Tessellate is a command line tool for reading and writing data to/from multiple locations and across multiple formats.

This project is under active development and many features are considered alpha.

About

A primary activity of any data-engineering effort is to format and organize data for different access patterns.

For example, logs frequently arrive as lines of text, but are often best consumed as structured data. And different stakeholders may have different needs of the log data, so it must be organized (partitioned) in different ways that support those needs.

Tessellate was designed to support data engineers and data scientists in their efforts to automate managing data for use by different platforms and tools.

Overview

Tessellate is a command line interface (cli).

Show Help

tess -h

It expects a simple JSON formatted pipeline file to declare sources, sinks and any transforms to perform.

It can read or write files locally, or from HDFS or AWS S3.

It also supports most text formats and Apache Parquet natively.

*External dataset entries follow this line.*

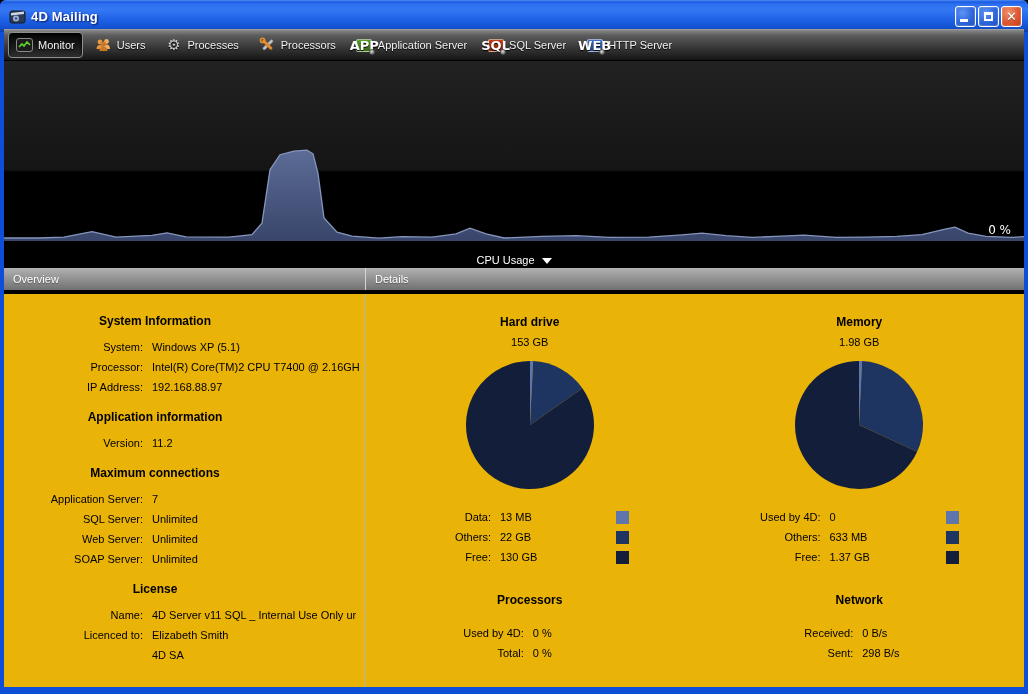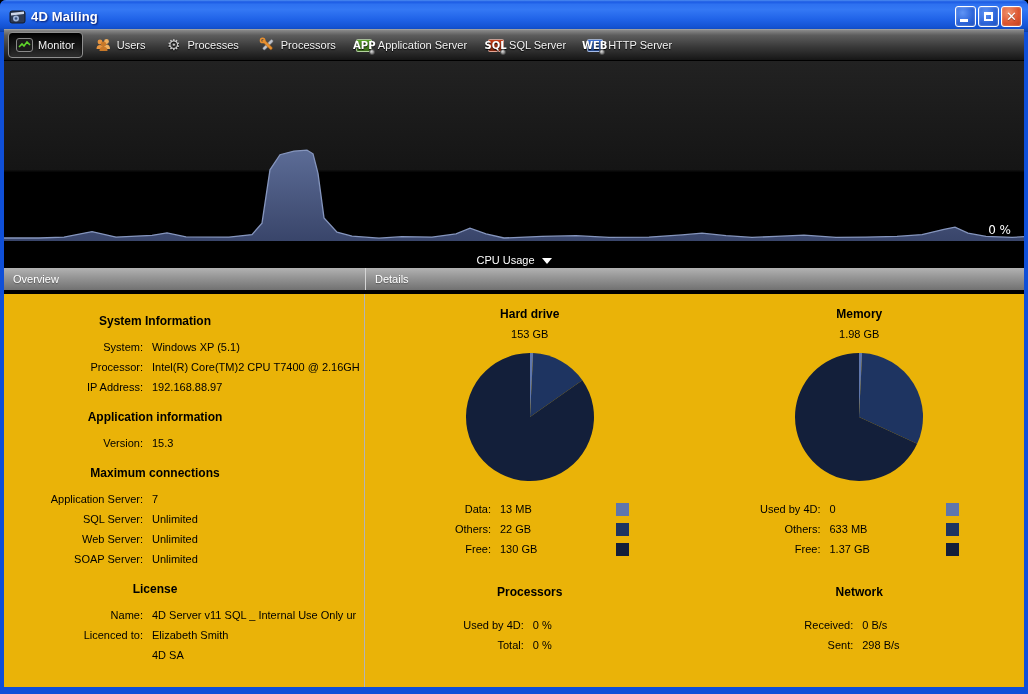--- a/index.html
+++ b/index.html
@@ -38,7 +38,7 @@
     background:linear-gradient(180deg,#060606,#141414 45%,#2e2e2e);
     box-shadow:inset 0 2px 3px rgba(0,0,0,.9); }
   .tbicon { width:17px; height:16px; flex:none; display:flex; align-items:center; justify-content:center; position:relative; }
-  .badge { width:16px; height:13px; border-radius:2px; color:#fff; font-size:10px;
+  .badge { width:16px; height:13px; border-radius:2px; color:#fff; font-size:13px;
     font-weight:bold; display:flex; align-items:center; justify-content:center;
     font-family:"DejaVu Sans",sans-serif; letter-spacing:0; border:1px solid rgba(255,255,255,.55); }
   .badge-dot { position:absolute; right:-2px; bottom:-2px; width:6px; height:6px;

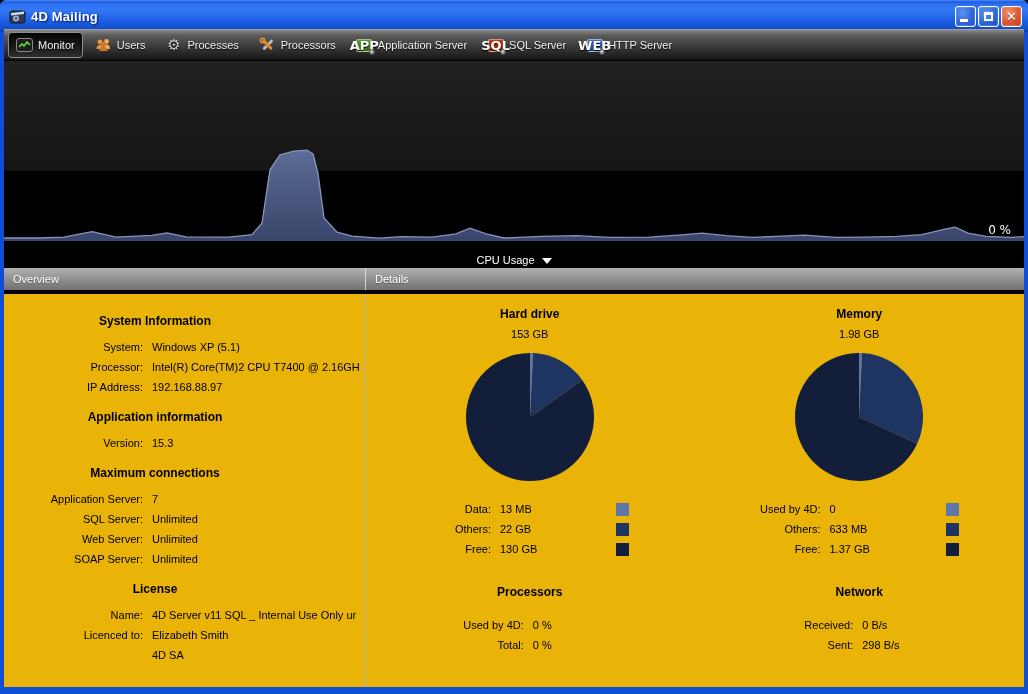--- a/index.html
+++ b/index.html
@@ -74,7 +74,7 @@
   .ov-row { display:flex; line-height:20px; }
   .ov-label { width:148px; text-align:right; padding-right:9px; flex:none; }
   .ov-value { white-space:pre-line; }
-  .dt-panel { flex:1; display:flex; flex-wrap:wrap; padding-top:13px; align-content:flex-start; }
+  .dt-panel { flex:1; display:flex; flex-wrap:wrap; padding-top:13px; align-content:flex-start;margin-top:8px; }
   .dt-col { width:50%; display:flex; flex-direction:column; align-items:center; }
   .dt-title { font-weight:bold; font-size:12px; }
   .dt-cap { margin-top:7px; }

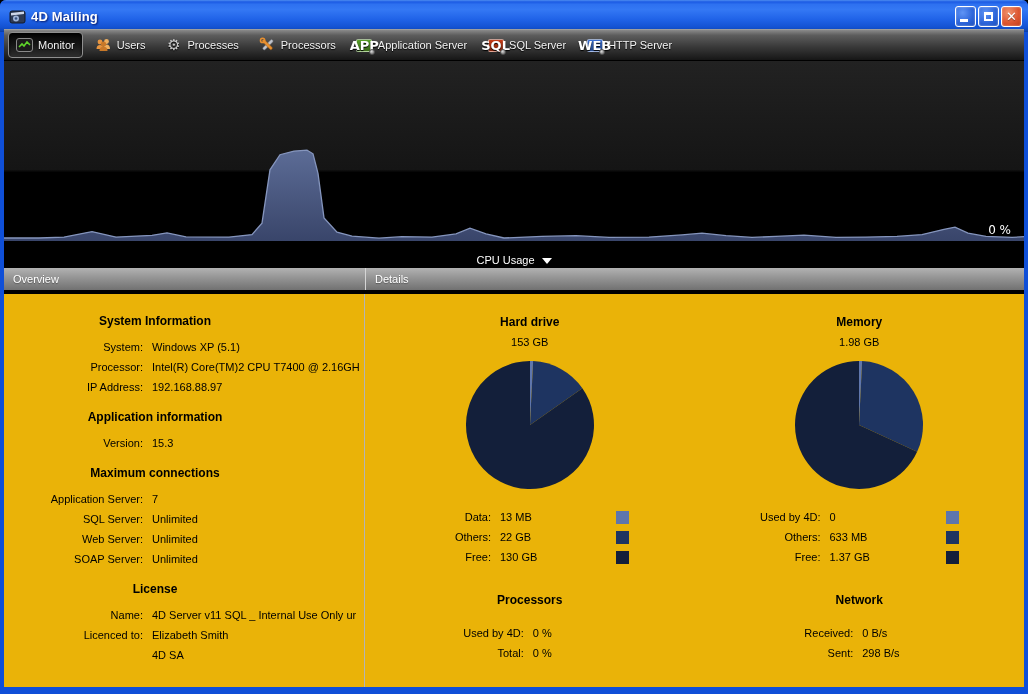--- a/index.html
+++ b/index.html
@@ -225,7 +225,7 @@
         <div class="ov-heading">Application information</div>
         <div class="ov-row">
           <span class="ov-label">Version:</span>
-          <span class="ov-value">15.3</span>
+          <span class="ov-value">11.2</span>
         </div>
         <div class="ov-heading">Maximum connections</div>
         <div class="ov-row">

And during writing, it will efficiently partition data into different paths based on input or derived data availble in the pipeline.

Use

Tessellate may be used from the command line, or in a container.

It also natively supports the Clusterless workload model.

Other uses include:

Data inspection from a terminal
- tess --input somefile.parquet
Host log processing (push rotated logs to HDFS or the cloud)
For cloud processing arriving data (like AWS Fargate or ECS via AWS Batch)
As a serverless function (like AWS Lambda) [we plan to publish artifacts in Maven for inclusion in Lambda functions]

Cascading

Tessellate uses Cascading under the hood for all of its processing.

Historically, Cascading has been used to run large and complex Apache Hadoop and Tez applications, but it also supports a local execution without Hadoop runtime dependencies. This makes it very suitable for local processing, or in a cloud environment on AWS ECS/Fargate or AWS Lambda.